FindRoot evaluates the exact same point multiple times. Why?

Question

This is a follow-up question to this question.

Let's say we want to minimize the following function f wrt. x and y. The approach is to minimize first wrt. to y and then wrt. x. If this approach makes sense is not part of the question.

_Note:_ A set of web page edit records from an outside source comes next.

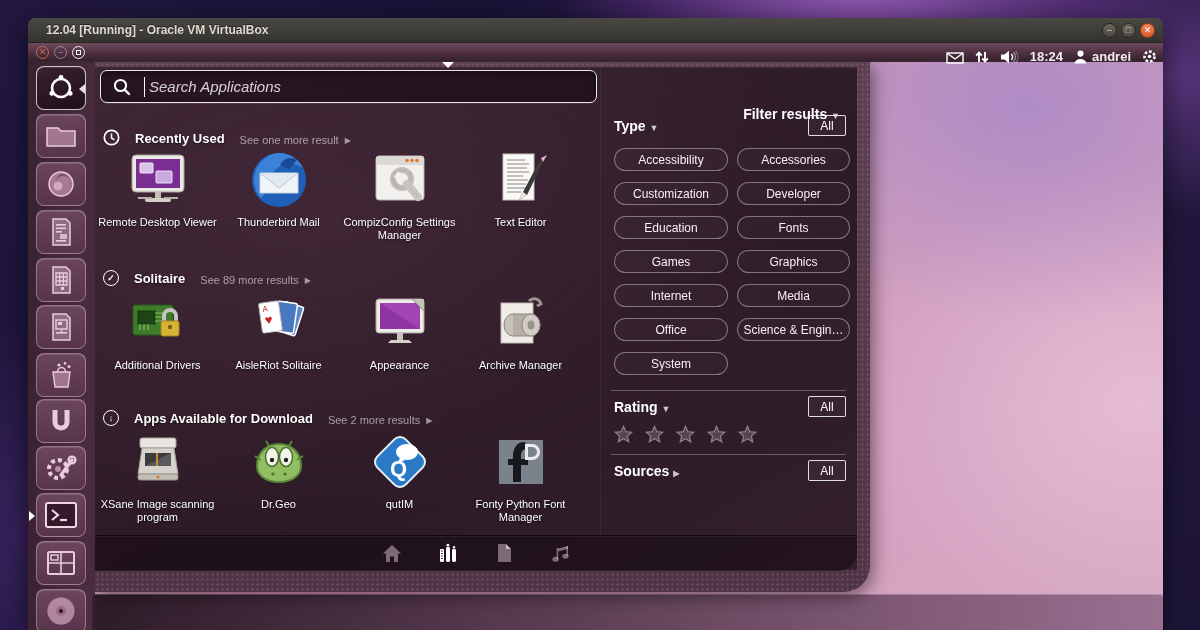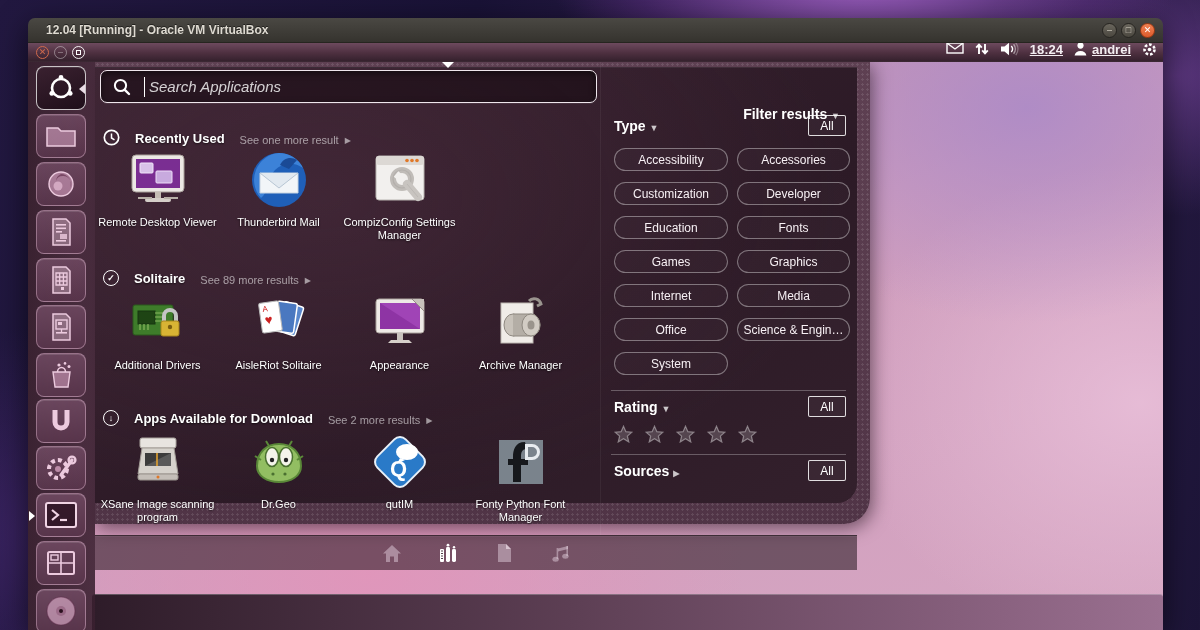--- a/index.html
+++ b/index.html
@@ -38,7 +38,7 @@
   .dctl.max{border:1px solid rgba(255,255,255,.92);}
   .dctl.max .sq{width:5px;height:5px;border:1px solid #fff;}
   .inds{position:absolute;right:6px;top:0;height:19px;display:flex;align-items:center;gap:11px;color:#f3edf1;font-size:13px;font-weight:bold;}
-  .ind{display:flex;align-items:flex-start;gap:5px;height:22px;text-decoration:underline;}
+  .ind{display:flex;align-items:flex-end;gap:5px;height:22px;}
   .ind svg{display:block;}
 
   

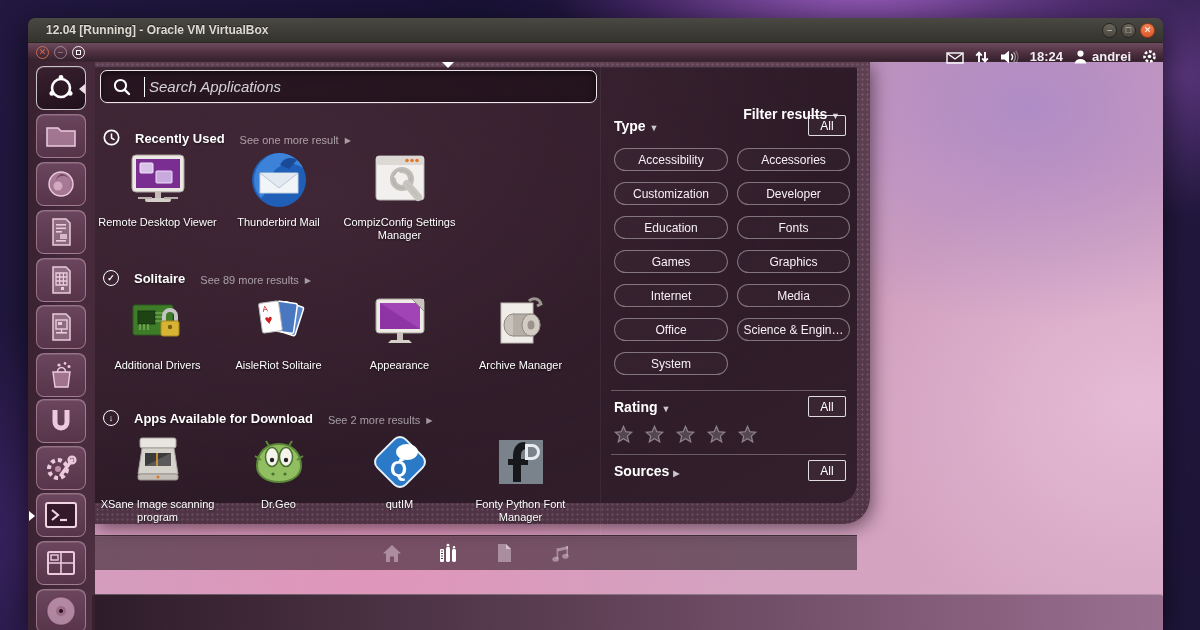--- a/index.html
+++ b/index.html
@@ -63,7 +63,7 @@
   .arrow-left{position:absolute;right:0;width:0;height:0;border-top:5px solid transparent;border-bottom:5px solid transparent;border-right:6px solid #e9dce5;}
 
   
-  .dash{position:absolute;left:67px;top:0;width:775px;height:462px;z-index:10;
+  .dash{position:absolute;left:67px;top:0;width:775px;height:530px;z-index:10;
       background:
         radial-gradient(rgba(255,255,255,.10) 1px, transparent 1.3px) 0 0/5px 5px,
         linear-gradient(#5e4052,#503446);

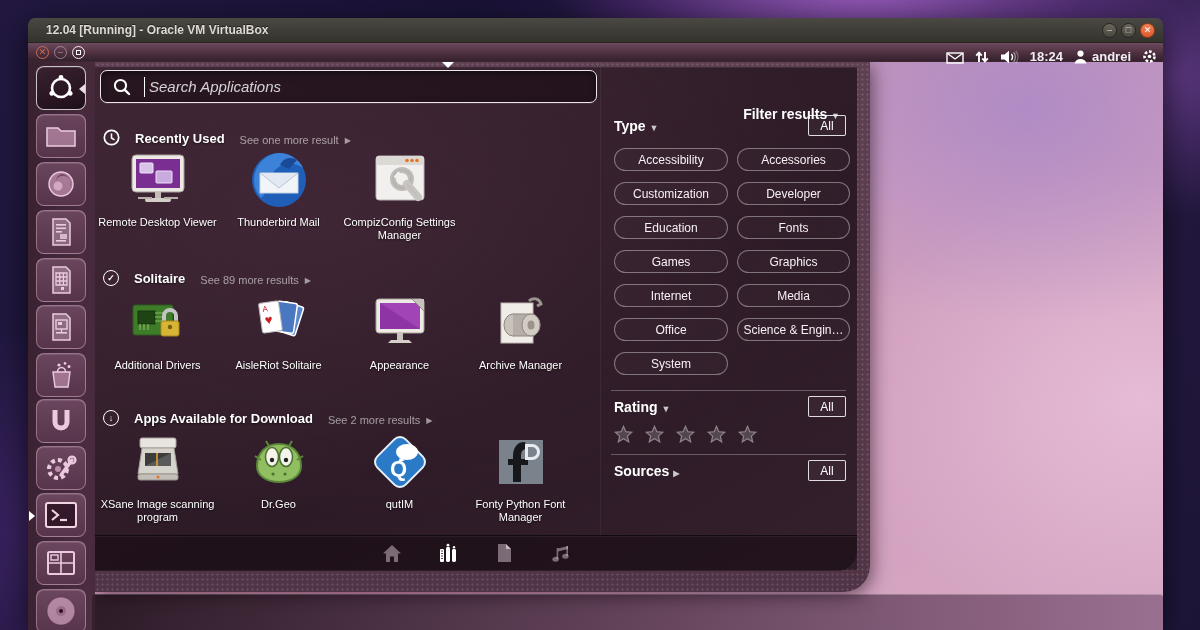--- a/index.html
+++ b/index.html
@@ -346,6 +346,18 @@
                 </svg>
               <div class="app-lbl">CompizConfig Settings Manager</div>
             </div>
+            <div class="app-cell">
+              <svg class="app-ico" viewBox="0 0 64 64">
+                  <rect x="14" y="6" width="31" height="46" fill="#faf8f6" stroke="#c4c0bc"></rect>
+                  <g stroke="#b0acaa" stroke-width="1.6">
+                    <path d="M18 12 h18 M18 16 h22 M18 20 h20 M18 24 h22 M18 28 h16 M18 32 h21 M18 36 h19 M18 40 h22 M18 44 h14"></path>
+                  </g>
+                  <path d="M52 10 L34 44 l-4 8 l8 -5 L54 14 Z" fill="#3a3a3a"></path>
+                  <path d="M52 10 l2 4 l4 -7 Z" fill="#eab0c8"></path>
+                  <path d="M34 44 l-4 8 l8 -5 Z" fill="#f0e8da"></path>
+                </svg>
+              <div class="app-lbl">Text Editor</div>
+            </div>
           </div>
 
           <div class="sec-head" style="top:204px">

f[x_, y_] := (x - 2)^2 + x ( y - 2)^2
dx[x_, y_] := Block[{xs}, D[f[xs, y], xs] /. xs -> x]
dy[x_, y_] := Block[{ys}, D[f[x, ys], ys] /. ys -> y]
fy[x_?NumericQ] := y /. FindRoot[dy[x, y] == 0, {y, 20}]
dxnoy[x_] := dx[x, fy[x]]

Now using FindRoot on dxnoy yields the correct result:

FindRoot[{dxnoy[x] == 0}, {{x, 5}}]
(* {x -> 2.} *)

However, the process seems to be inefficient. Using EvaluationMonitor in FindRoot reveals that the exact same points x are evaluated multiple times:

Last[Reap[FindRoot[{dxnoy[x] == 0}, {{x, 5}}, EvaluationMonitor :> Sow[x]]]]
(* {{5., 5., 5., 2., 2., 2.}} *)

Why is that? Or better: How can it be avoided? It seems to me that the performance could be a factor 3 better if it wouldn't evaluate the points x=5 and x=2 three times each.

Displaying the result with NumberForm[%, 15] yields {{{5.}, {5.}, {5.000000074505806}, {2.}, {2.}, {2.0000000298023224}}}, so the points x == 5. and x == 2. actually are computed only twice each. Still, this is an interesting question. — bbgodfrey, Nov 23 '16 at 18:10
Even if the values are not exactly the same it would still be a strange sequence. Normally, the approach to the root is a smooth decay function. Now it is a step function. It seems something is not as it should be. — Felix, Nov 23 '16 at 18:17

score 11 · Accepted Answer · answered Nov 23 '16 at 18:36

I speculate that the following is occurring. As I noted in a comment above, the actual values of x returned by EvaluationMonitor are

Last[Reap[FindRoot[{dxnoy[x] == 0}, {{x, 5}}, EvaluationMonitor :> Sow[{x}]]]]
NumberForm[%, 25]
(* {{{5.}, {5.}, {5.000000074505806}, {2.}, {2.}, {2.0000000298023224}}} *)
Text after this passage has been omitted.